Search the records for "bootstrap". Copy every line where it appears.

(Revision comparison data)

:::::

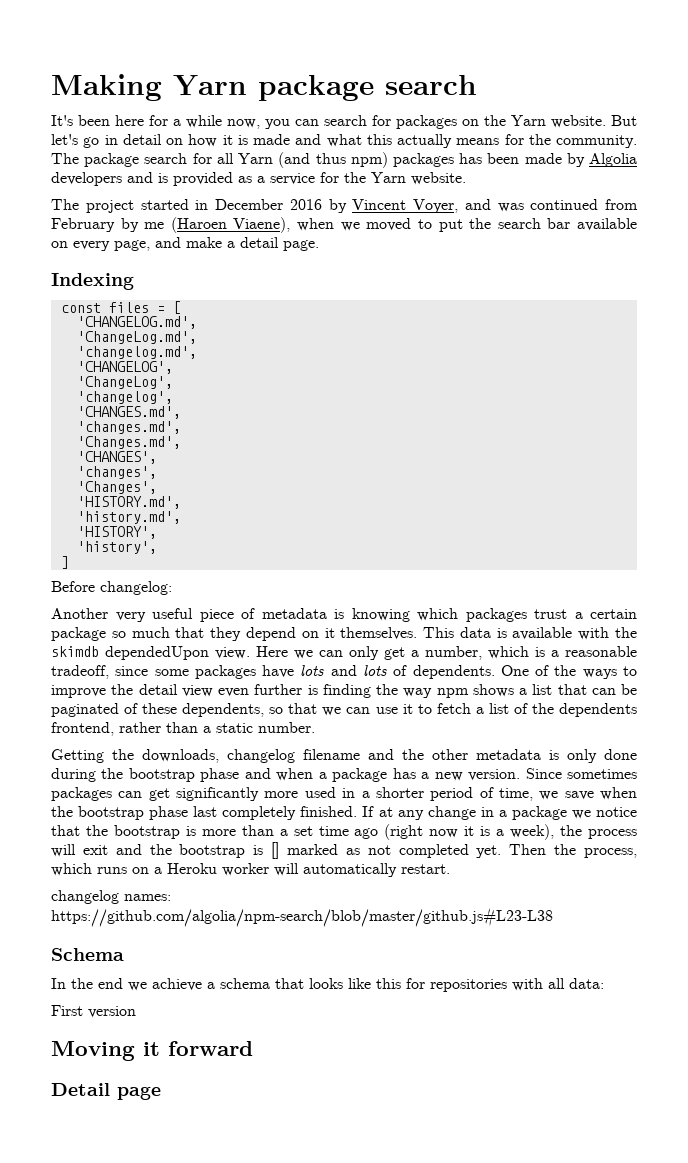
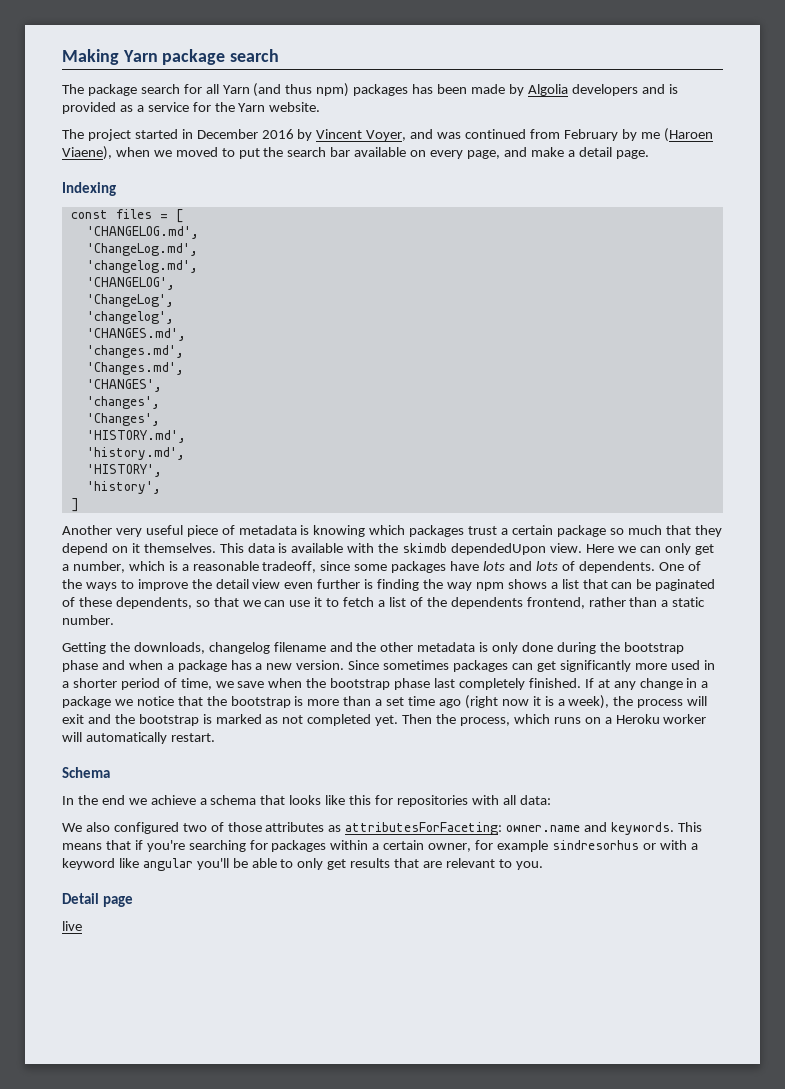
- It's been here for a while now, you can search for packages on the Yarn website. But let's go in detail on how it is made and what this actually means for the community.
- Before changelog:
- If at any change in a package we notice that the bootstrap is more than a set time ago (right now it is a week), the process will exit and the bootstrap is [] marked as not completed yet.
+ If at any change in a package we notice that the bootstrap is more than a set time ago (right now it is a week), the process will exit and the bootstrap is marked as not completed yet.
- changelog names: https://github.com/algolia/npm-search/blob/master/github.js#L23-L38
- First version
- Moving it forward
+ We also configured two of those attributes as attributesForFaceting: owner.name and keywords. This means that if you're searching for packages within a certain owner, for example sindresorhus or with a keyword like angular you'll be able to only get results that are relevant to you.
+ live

:::::

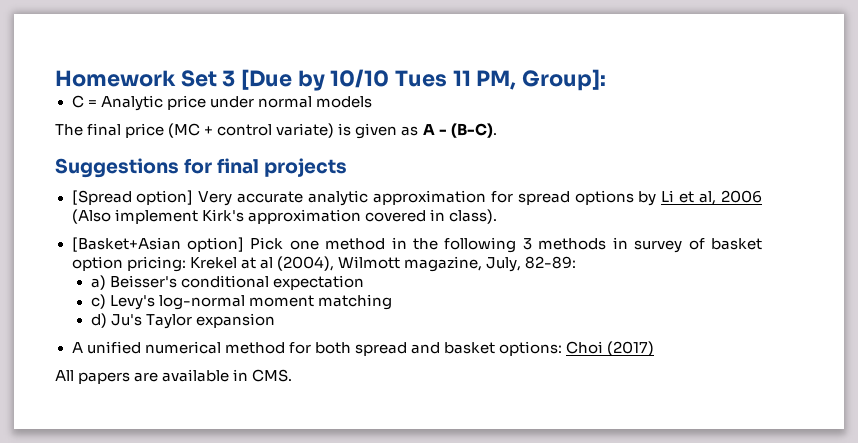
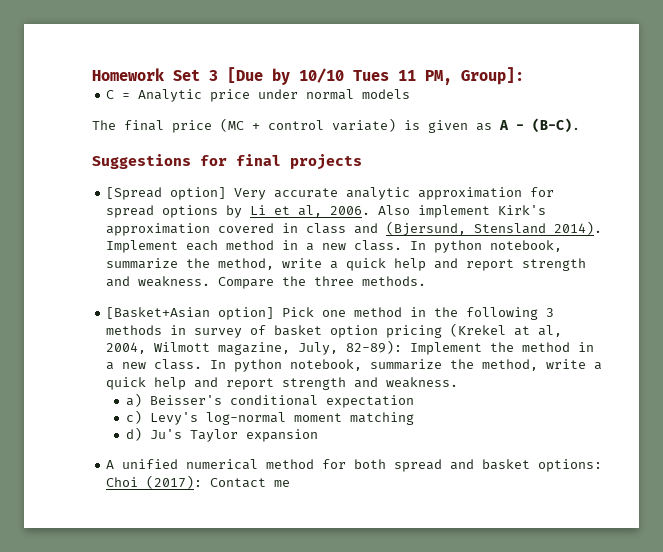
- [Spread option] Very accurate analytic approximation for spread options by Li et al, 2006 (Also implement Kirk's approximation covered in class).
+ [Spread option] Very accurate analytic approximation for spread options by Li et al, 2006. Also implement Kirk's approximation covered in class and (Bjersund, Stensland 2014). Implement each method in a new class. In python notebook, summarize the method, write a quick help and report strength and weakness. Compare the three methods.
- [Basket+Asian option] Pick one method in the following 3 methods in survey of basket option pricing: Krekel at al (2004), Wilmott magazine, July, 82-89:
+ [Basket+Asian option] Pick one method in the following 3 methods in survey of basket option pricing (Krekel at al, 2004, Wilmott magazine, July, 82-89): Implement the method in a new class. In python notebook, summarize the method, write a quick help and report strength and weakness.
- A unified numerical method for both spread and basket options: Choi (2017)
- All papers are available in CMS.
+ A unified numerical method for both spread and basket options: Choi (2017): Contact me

:::::

# SOLUTION TO THE EXERCISE:
- If at any change in a package we notice that the bootstrap is more than a set time ago (right now it is a week), the process will exit and the bootstrap is [] marked as not completed yet.
+ If at any change in a package we notice that the bootstrap is more than a set time ago (right now it is a week), the process will exit and the bootstrap is marked as not completed yet.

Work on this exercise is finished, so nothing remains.